Babasaheb in Bengaluru
Mahishaa, 2024, India, Digital, Colour, Sound, 4.41’
Across the metropolitan city of Bengaluru you cannot escape the imagery of Dr. B.R. Ambedkar in multiple forms, as a sign of assertion from India’s subaltern marginalized castes. This film is a dedication to those who have kept Dr. B.R. Ambedkar’s philosophy alive.

The Last Day
Mahmoud Ibrahim, 2024, Egypt, Digital, Colour, Sound, 5’
Brothers Ziad and Moody spend their last moments in the family home they’re forced to leave due to a scheduled demolition as part of the city’s development plans. To pass the time while they move the furniture outside, Moody turns on the TV.

the river that never ends
JT Trinidad, 2022, Philippines, Digital, Colour & BW, Sound, 19’
Along the Pasig River that faces major changes as an expressway is constructed, Baby, a middle-aged transwoman, shuttles between her job as a companion-for-hire for strangers and her duty to her father.

Traces  آثار
Chantal Partamian, 2023, Lebanon/Canada, Digital, Colour, Sound, 8.45’
Beirut 1980s. Amid the rubble of a torn building, a reel of film.  An unlikely unraveling of queer bodies taking shape and form, while the war-torn city around and its spectacle of toxic masculinity glitches and disintegrates.

An Asian Ghost Story
Bo Wang, 2023, Hong Kong/Netherlands, Digital, Colour, Sound, 37’
Wigs were vital for the rise of the Asian economy in the post-war era. Between Mao’s China – the largest source of hair supplies – and the insatiable Western market, Hong Kong functioned as the gateway. In 1965, the U.S. imposed an embargo on “Asiatic hair”, cutting off foreign currency to Communist China. This film examines the role of Hong Kong as a transient space that mediates and sanitizes the connection between different worlds.

4:00 PM | SPECIAL FEATURE

Badnam Basti
Prem Kapoor, 1971, India, 35mm (Digital Restoration), BW, 112’
Digital restoration by Arsenal Institute for Film and Video Art, National Film Development Corporation of India (NFDC)
and Film Heritage Foundation

Badnam Basti  is the debut film of Prem Kapoor, considered one of the filmmakers from the Indian New Wave.
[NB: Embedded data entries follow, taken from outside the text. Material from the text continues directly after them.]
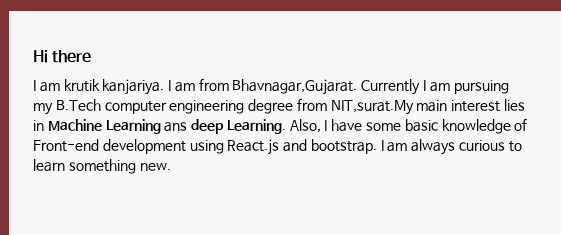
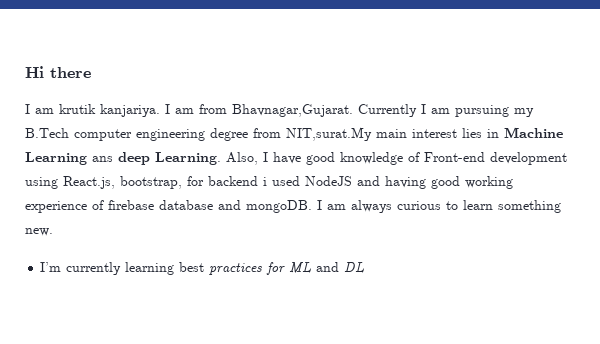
[366,119,438,132] some basic -> [306,152,335,165] good
[227,139,377,155] React.js and bootstrap. -> [63,176,513,189] [25,200,312,213] React.js, bootstrap, for backend i used NodeJS and having good working experience of firebase database and mongoDB.
(171, 167) none -> [40,262,365,275] // I’m currently learning best practices for ML and DL

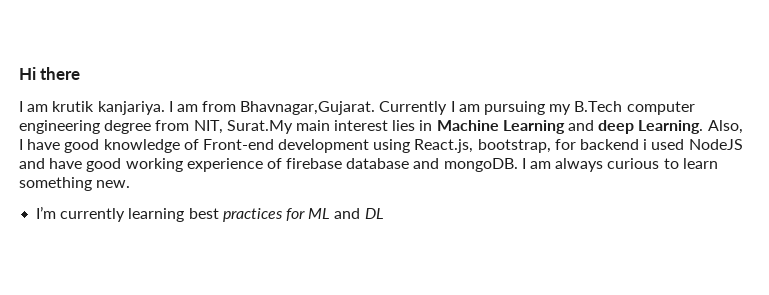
[286,127,372,141] NIT,surat.My -> [193,120,293,134] NIT, Surat.My
[92,156,113,162] ans -> [568,120,595,131] and
[385,176,426,189] having -> [49,158,83,169] have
This artfully shaped musical melodrama is an adaptation of Kamleshwar Prasad Saxena’s eponymous story from 1957 (published in English as A Street With 57 Lanes) about a ménage-a-trois relationship. The film is considered India’s first queer film. It briefly appeared in public in 1971, only to disappear immediately thereafter until a 35mm print was found in the archive of the Arsenal Institute of Film and Video Art.